[Before-and-after page screenshots]
....

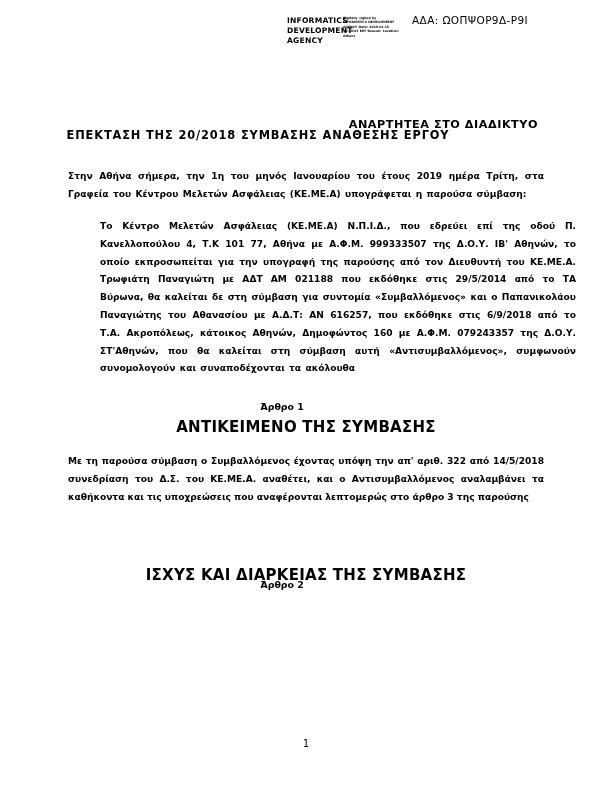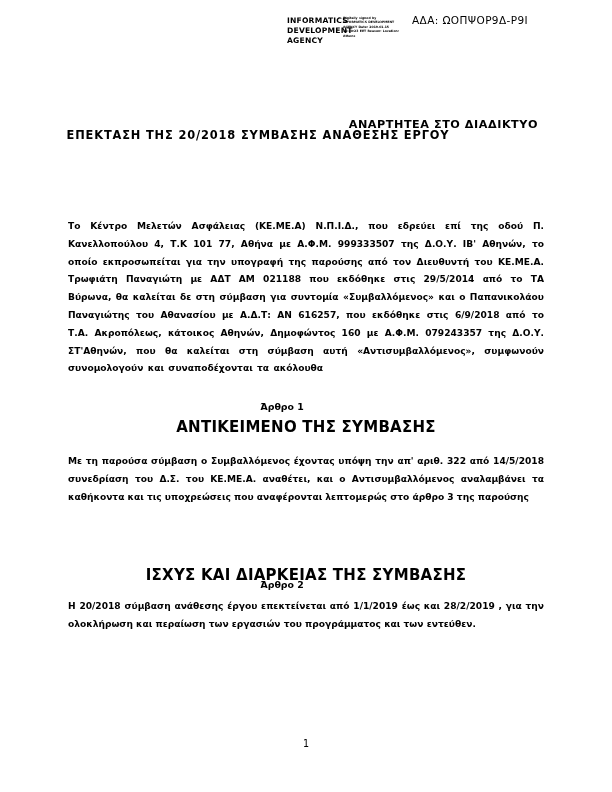--- a/index.html
+++ b/index.html
@@ -177,6 +177,7 @@
 
   <div class="doc-title">ΕΠΕΚΤΑΣΗ ΤΗΣ 20/2018 ΣΥΜΒΑΣΗΣ ΑΝΑΘΕΣΗΣ ΕΡΓΟΥ</div>
 
+  <div class="body-block para1 loose">Στην Αθήνα σήμερα, την 1η του μηνός Ιανουαρίου του έτους 2019 ημέρα Τρίτη, στα Γραφεία του Κέντρου Μελετών Ασφάλειας (ΚΕ.ΜΕ.Α) υπογράφεται η παρούσα σύμβαση:</div>
 
   <div class="body-block para2 loose">Το Κέντρο Μελετών Ασφάλειας (ΚΕ.ΜΕ.Α) Ν.Π.Ι.Δ., που εδρεύει επί της οδού Π. Κανελλοπούλου 4, Τ.Κ 101 77, Αθήνα με Α.Φ.Μ. 999333507 της Δ.Ο.Υ. ΙΒ' Αθηνών, το οποίο εκπροσωπείται για την υπογραφή της παρούσης από τον Διευθυντή του ΚΕ.ΜΕ.Α. Τρωφιάτη Παναγιώτη με ΑΔΤ ΑΜ 021188 που εκδόθηκε στις 29/5/2014 από το ΤΑ Βύρωνα, θα καλείται δε στη σύμβαση για συντομία «Συμβαλλόμενος» και ο Παπανικολάου Παναγιώτης του Αθανασίου με Α.Δ.Τ: ΑΝ 616257, που εκδόθηκε στις 6/9/2018 από το Τ.Α. Ακροπόλεως, κάτοικος Αθηνών, Δημοφώντος 160 με Α.Φ.Μ. 079243357 της Δ.Ο.Υ. ΣΤ'Αθηνών, που θα καλείται στη σύμβαση αυτή «Αντισυμβαλλόμενος», συμφωνούν συνομολογούν και συναποδέχονται τα ακόλουθα</div>
 

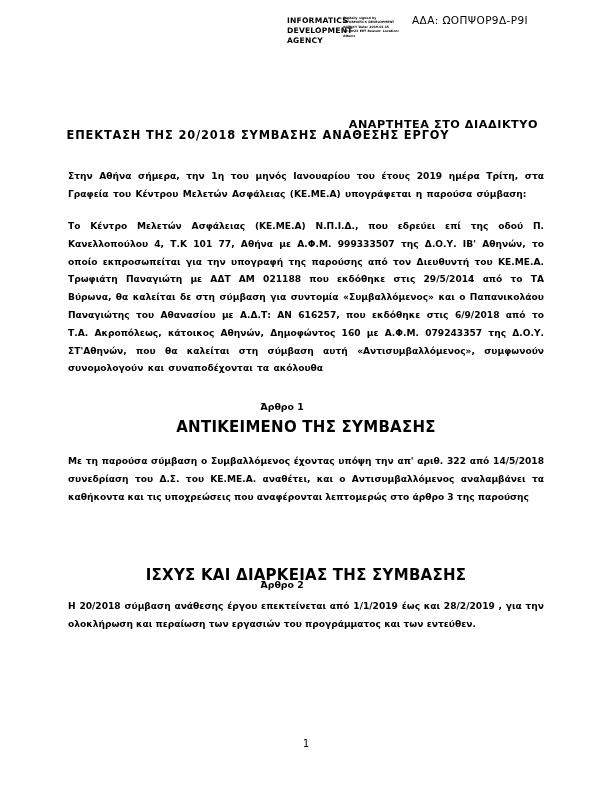--- a/index.html
+++ b/index.html
@@ -113,7 +113,7 @@
   }
 
   .para1 { top: 168px; }
-  .para2 { top: 218px; }
+  .para2 { top: 218px; margin-left: 32px; }
 
   
   .article-title {

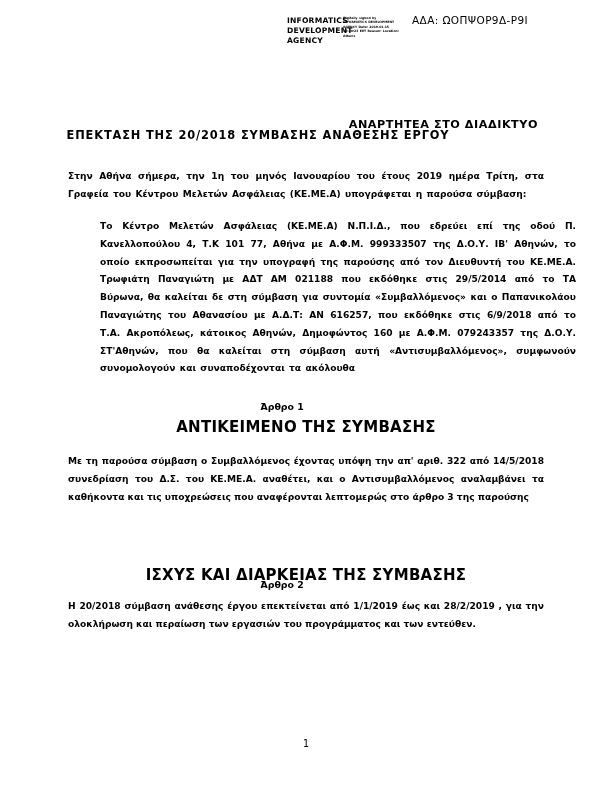--- a/index.html
+++ b/index.html
@@ -187,7 +187,6 @@
 
   <div class="article-title art2-title">Άρθρο 2</div>
   <div class="article-subtitle art2-subtitle">ΙΣΧΥΣ ΚΑΙ ΔΙΑΡΚΕΙΑΣ ΤΗΣ ΣΥΜΒΑΣΗΣ</div>
-  <div class="body-block art2-body">Η 20/2018 σύμβαση ανάθεσης έργου επεκτείνεται από 1/1/2019 έως και 28/2/2019 , για την ολοκλήρωση και περαίωση των εργασιών του προγράμματος και των εντεύθεν.</div>
 
   <div class="page-number">1</div>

....

Work order: The reply should hold the lines from the top of the records through the line containing "η παρούσα σύμβαση:</div>", reproduced exactly, and no pictures.

Answer:
--- a/index.html
+++ b/index.html
@@ -177,6 +177,7 @@
 
   <div class="doc-title">ΕΠΕΚΤΑΣΗ ΤΗΣ 20/2018 ΣΥΜΒΑΣΗΣ ΑΝΑΘΕΣΗΣ ΕΡΓΟΥ</div>
 
+  <div class="body-block para1 loose">Στην Αθήνα σήμερα, την 1η του μηνός Ιανουαρίου του έτους 2019 ημέρα Τρίτη, στα Γραφεία του Κέντρου Μελετών Ασφάλειας (ΚΕ.ΜΕ.Α) υπογράφεται η παρούσα σύμβαση:</div>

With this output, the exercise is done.